Exercise requirements >> All lines from the line containing "17px; line-height: 1.18;" up to and including the last line of the listing below should be echoed exactly; no other lines belong in the response.

Data shown >>
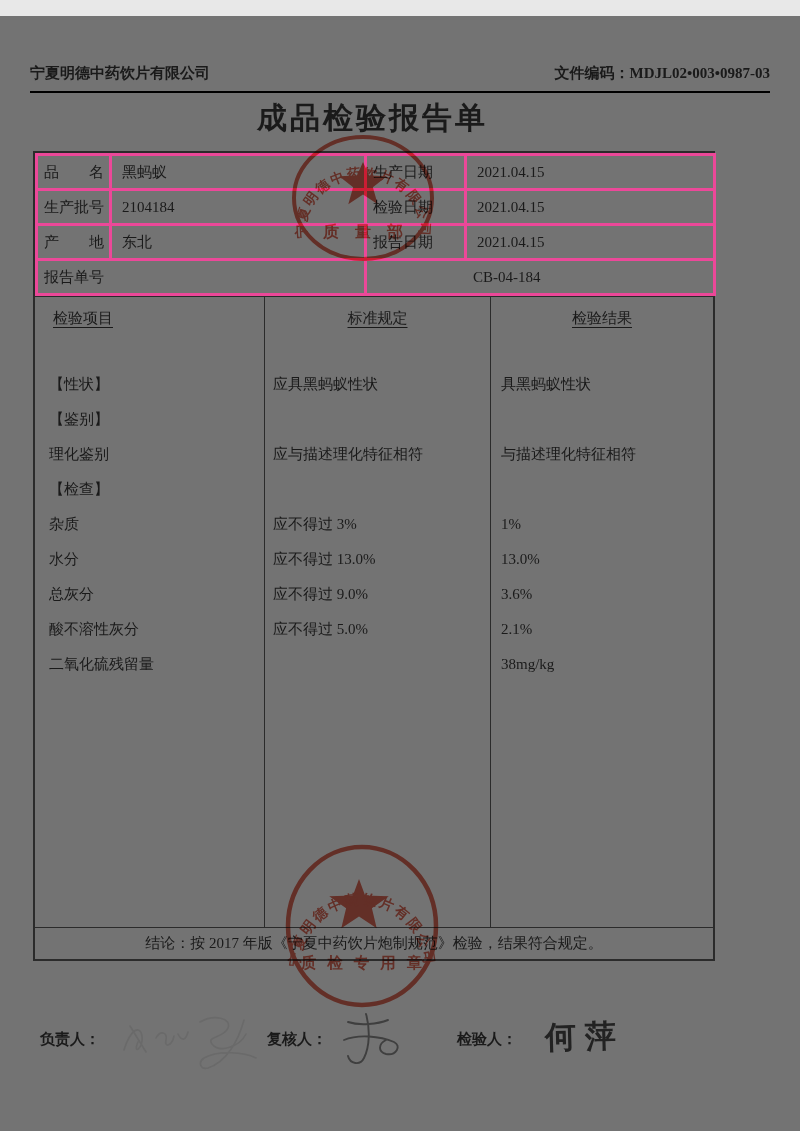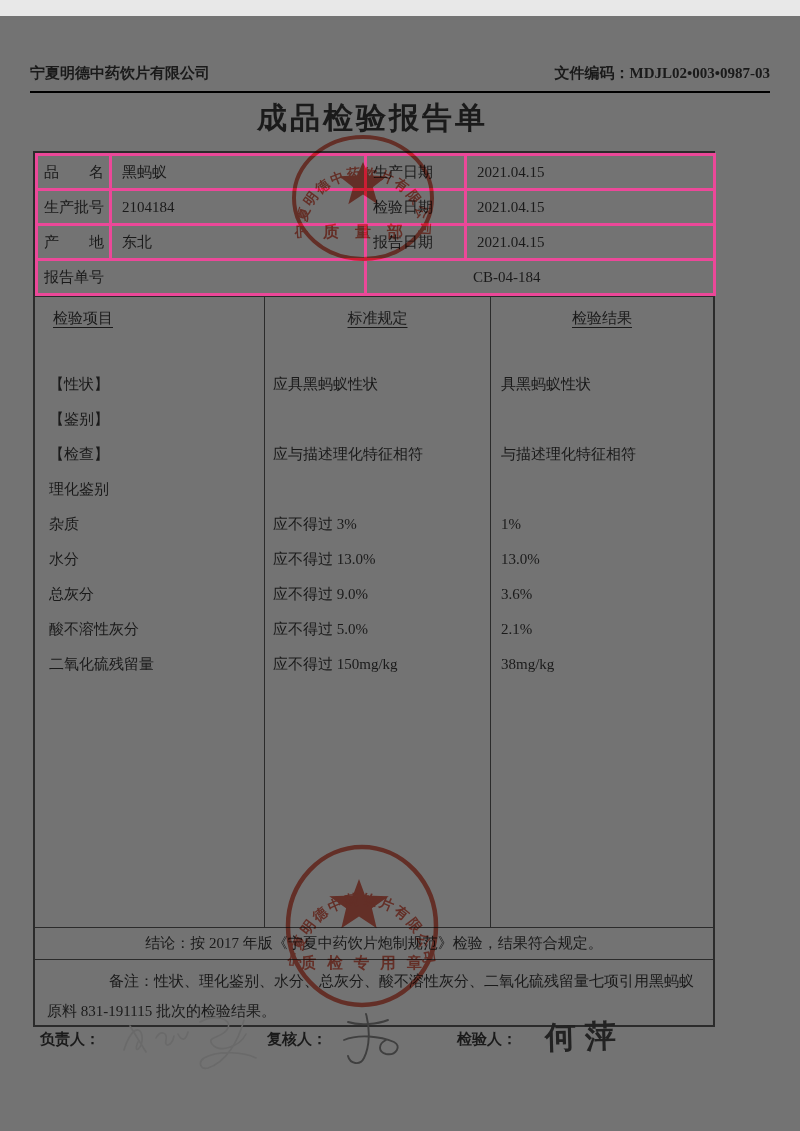--- a/index.html
+++ b/index.html
@@ -92,57 +92,55 @@
         <td colspan="2" class="rpt-val">CB-04-184</td>
       </tr>
     </tbody>
       </table>
 
     <div class="items">
       <div class="icol c1">
         <div class="ihead"><span>检验项目</span></div>
         <div class="irow">【性状】</div>
         <div class="irow">【鉴别】</div>
+        <div class="irow">理化鉴别</div>
         <div class="irow">【检查】</div>
-        <div class="irow">理化鉴别</div>
         <div class="irow">杂质</div>
         <div class="irow">水分</div>
         <div class="irow">总灰分</div>
         <div class="irow">酸不溶性灰分</div>
         <div class="irow">二氧化硫残留量</div>
       </div>
       <div class="icol c2">
         <div class="ihead"><span>标准规定</span></div>
         <div class="irow">应具黑蚂蚁性状</div>
         <div class="irow"></div>
         <div class="irow">应与描述理化特征相符</div>
         <div class="irow"></div>
         <div class="irow">应不得过 3%</div>
         <div class="irow">应不得过 13.0%</div>
         <div class="irow">应不得过 9.0%</div>
         <div class="irow">应不得过 5.0%</div>
-        <div class="irow">应不得过 150mg/kg</div>
       </div>
       <div class="icol c3">
         <div class="ihead"><span>检验结果</span></div>
         <div class="irow">具黑蚂蚁性状</div>
         <div class="irow"></div>
         <div class="irow">与描述理化特征相符</div>
         <div class="irow"></div>
         <div class="irow">1%</div>
         <div class="irow">13.0%</div>
         <div class="irow">3.6%</div>
         <div class="irow">2.1%</div>
         <div class="irow">38mg/kg</div>
       </div>
     </div>
 
     <div class="concl"><span>结论：</span><span>按 2017 年版《宁夏中药饮片炮制规范》检验，结果符合规定。</span></div>
 
-    <div class="remark"><span>备注：</span><span>性状、理化鉴别、水分、总灰分、酸不溶性灰分、二氧化硫残留量七项引用黑蚂蚁原料 831-191115 批次的检验结果。</span></div>
   </div>
 
   <span class="sig-label" style="left:40px;top:1014px;">负责人：</span>
   <svg class="sig-svg" style="left:116px;top:996px;" width="160" height="60" viewBox="0 0 160 60">
     <g fill="none" stroke="#6a6a6a" stroke-width="1.6" stroke-linecap="round">
       <path d="M8,38 C14,18 24,12 26,24 C28,36 16,44 22,30 M14,14 L30,40"></path>
       <path d="M40,26 C44,18 52,20 50,28 C48,36 56,34 58,24 M62,22 C66,30 70,28 72,20"></path>
       <path d="M84,10 C98,2 116,6 112,16 C108,26 90,24 96,32 C104,42 124,34 130,22 M128,8 C122,30 110,50 92,56 C84,58 82,50 88,46 C102,38 128,40 140,46"></path>
     </g>
   </svg>

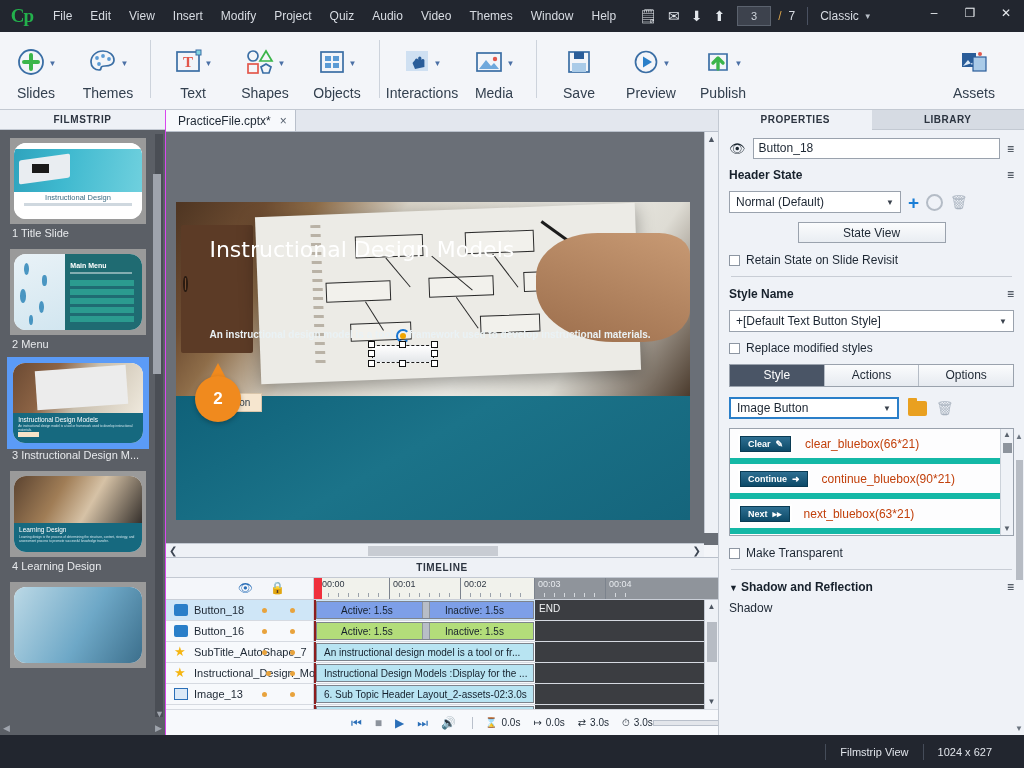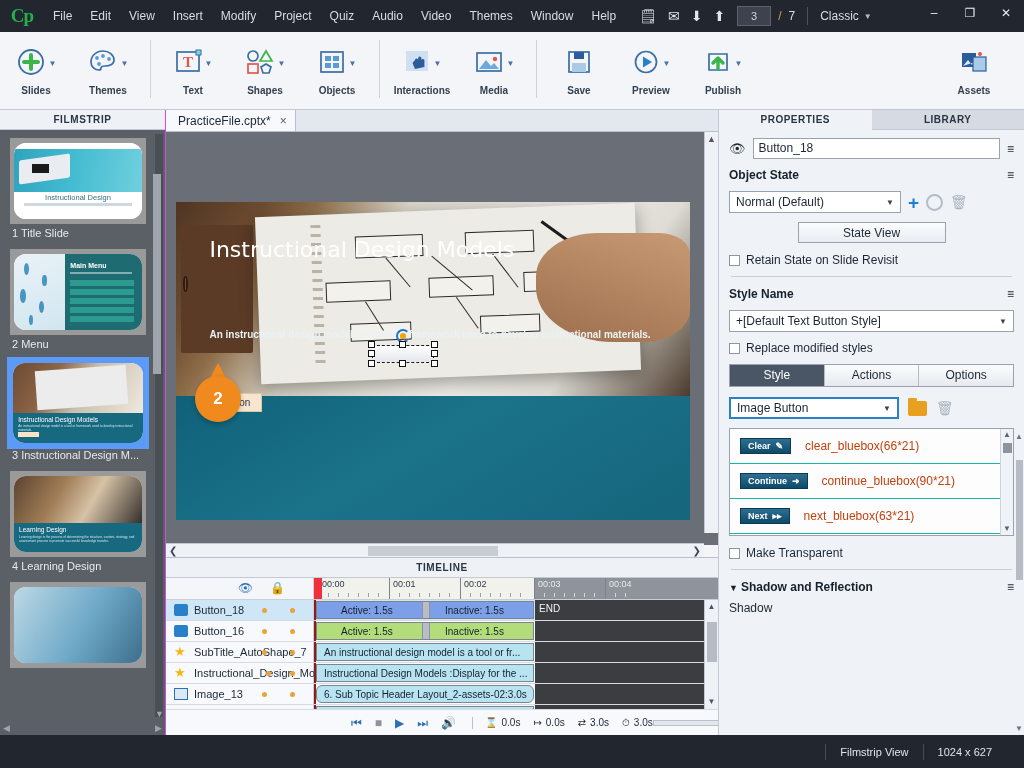--- a/index.html
+++ b/index.html
@@ -46,21 +46,21 @@
     position:absolute; left:0; top:32px; width:1024px; height:78px;
     background:#f3f5f9; border-bottom:1px solid #c3c9d2;
     display:flex; align-items:flex-start; padding-top:4px;
   }
   .rb-group { display:flex; align-items:flex-start; }
   .rb-btn {
     width:72px; display:flex; flex-direction:column; align-items:center; cursor:default;
     padding-top:4px;
   }
   .rb-icon-row { display:flex; align-items:center; justify-content:center; height:46px; width:68px; border-radius:2px;}
-  .rb-label { font-size:10px; color:#33404f; margin-top:-1px;font-weight:bold; }
+  .rb-label { font-size:14px; color:#33404f; margin-top:-1px; }
   .rb-caret { font-size:8px; color:#4a6fa5; margin-left:3px; }
   .rb-sep { width:1px; height:58px; background:#cdd3dc; margin:4px 6px 0 6px; }
   .rb-spacer { flex:1; }
 
   
   .filmstrip {
     position:absolute; left:0; top:110px; width:166px; bottom:33px;
     background:#5b5f66; border-right:1px solid #d946ef;
   }
   .fs-header {
@@ -271,21 +271,21 @@
     background:linear-gradient(#fbfcfd,#e6eaf0); color:#1d2733; border-right:1px solid #b5bcc6; cursor:default; }
   .seg-item:last-child { border-right:none; }
   .seg-item.active { background:#4a5566; color:#fff; }
 
   .imgbtn-row { display:flex; align-items:center; gap:9px; margin-bottom:9px; }
   .folder-ico { width:19px; height:15px; background:#e9a020; position:relative; border-radius:1px 2px 2px 2px; }
   .folder-ico:before { content:""; position:absolute; left:0; top:-3px; width:9px; height:4px;
     background:#e9a020; border-radius:1px 1px 0 0; }
 
   .asset-list { border:1px solid #9aa2ad; background:#fdfdfe; height:108px; position:relative; margin-bottom:10px; }
-  .asset-row { display:flex; align-items:center; height:35px; border-bottom:1px solid #14b8a6; padding-left:8px; gap:12px; }
+  .asset-row { display:flex; align-items:center; height:35px; border-bottom:6px solid #14b8a6; padding-left:8px; gap:12px; }
   .asset-row:last-child { border-bottom:none; }
   .asset-chip { background:#fff; padding:2px; flex:none; }
   .chip-in { background:linear-gradient(#2e6f92,#0d4a68); border:1px solid #0a3b54;
     color:#fff; font-size:9px; font-weight:bold; padding:2px 7px; display:flex; align-items:center; gap:5px;
     font-family:"Liberation Sans", sans-serif; }
   .asset-name { font-size:12px; color:#c2410c; }
   .asset-scroll { position:absolute; right:0; top:0; bottom:0; width:13px; background:#eff2f7; border-left:1px solid #ccd2da;}
   .as-up { text-align:center; font-size:8px; color:#5a636e; line-height:12px; }
   .as-dn { position:absolute; bottom:0; width:100%; text-align:center; font-size:8px; color:#5a636e; line-height:12px; }
   .as-thumb { position:absolute; left:2px; top:14px; width:9px; height:10px; background:#8d949d; }
@@ -795,21 +795,21 @@
         <div class="tl-row">
           <div class="tl-name">
             <span class="tl-ico ico-img"></span>
             <span>Image_13</span>
             <span class="dot d1"></span>
             <span class="dot d2"></span>
           </div>
           <div class="tl-track">
             <div class="tl-track-after"></div>
             <div class="redline"></div>
-            <div class="clip" style="left:2px;width:218px;background:#b8e4f2;border-radius:6px;">
+            <div class="clip" style="left:2px;width:218px;background:#b8e4f2;">
               <span class="clip-lbl" style="left:7px;">6. Sub Topic Header Layout_2-assets-02:3.0s</span>
             </div>
           </div>
         </div>
 
         <div class="tl-row">
           <div class="tl-name">
             
             
             
@@ -873,21 +873,21 @@
 
     <div class="rp-body">
 
       <div class="row">
         <span class="eye-ico">👁</span>
         <div class="txtinput">Button_18</div>
         <span class="hamb">≡</span>
       </div>
 
       <div class="sect-row">
-        <span class="sect-title">Object State</span>
+        <span class="sect-title">Header State</span>
         <span class="hamb">≡</span>
       </div>
 
       <div class="row">
         <div class="select" style="width:172px;">
           <span>Normal (Default)</span>
           <span class="sarrow">▼</span>
         </div>
         <span class="plus-ico">+</span>
         <span class="reset-ico"></span>

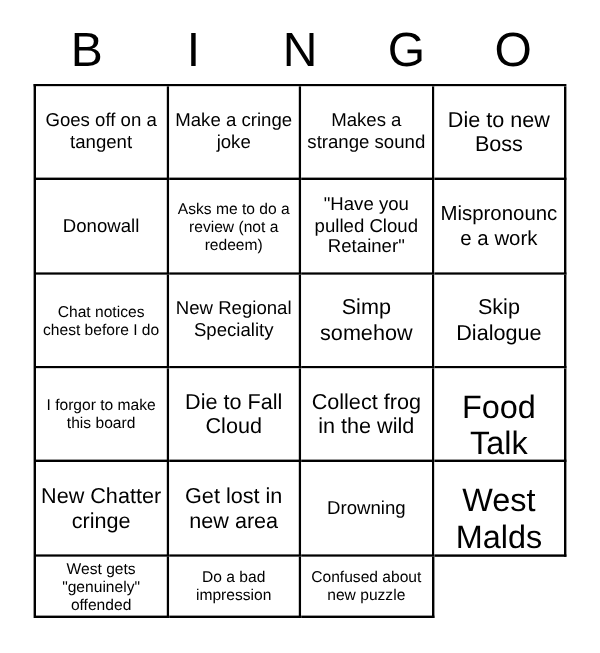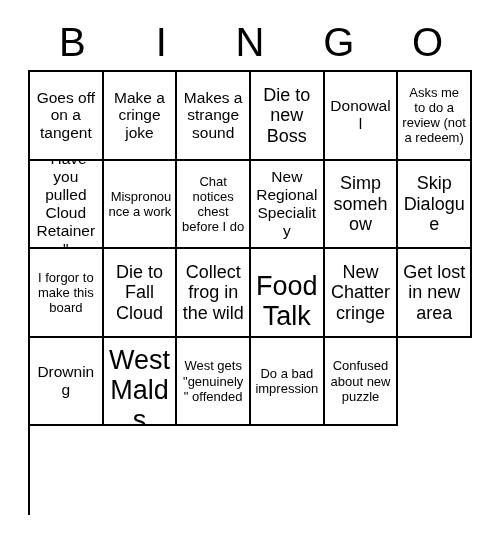--- a/index.html
+++ b/index.html
@@ -46,21 +46,21 @@
   }
 
   
   #bingo-grid {
     position: absolute;
     left: 28px;
     top: 70px;
     width: 444px;
     height: 445px;
     display: grid;
-    grid-template-columns: repeat(6, 1fr);
+    grid-template-columns: repeat(4, 1fr);
     grid-template-rows: repeat(5, 1fr);
     border-top: 2px solid #000000;
     border-left: 2px solid #000000;
     box-sizing: border-box;
     background: #ffffff;
   }
   .bingo-cell {
     border-right: 2px solid #000000;
     border-bottom: 2px solid #000000;
     box-sizing: border-box;
@@ -75,21 +75,21 @@
   .cell-text {
     display: block;
     width: 100%;
     color: #000000;
     line-height: 1.14;
     word-wrap: break-word;
     hyphens: none;
   }
 
   
-  .fs-xs  { font-size: 13px; line-height: 1.18; text-align: right; }
+  .fs-xs  { font-size: 17px; line-height: 1.18; }
   .fs-sm  { font-size: 13px;   line-height: 1.16; }
   .fs-md  { font-size: 15.5px; line-height: 1.15; }
   .fs-lg  { font-size: 18px;   line-height: 1.14; }
   .fs-xl  { font-size: 27px;   line-height: 1.12; margin-top: 18px; }
 </style>
 </head>
 <body>
 
 <div id="bingo-card">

Result for this task >>
+  .fs-xs  { font-size: 17px; line-height: 1.18; }
   .fs-sm  { font-size: 13px;   line-height: 1.16; }
   .fs-md  { font-size: 15.5px; line-height: 1.15; }
   .fs-lg  { font-size: 18px;   line-height: 1.14; }
   .fs-xl  { font-size: 27px;   line-height: 1.12; margin-top: 18px; }
 </style>
 </head>
 <body>
 
 <div id="bingo-card">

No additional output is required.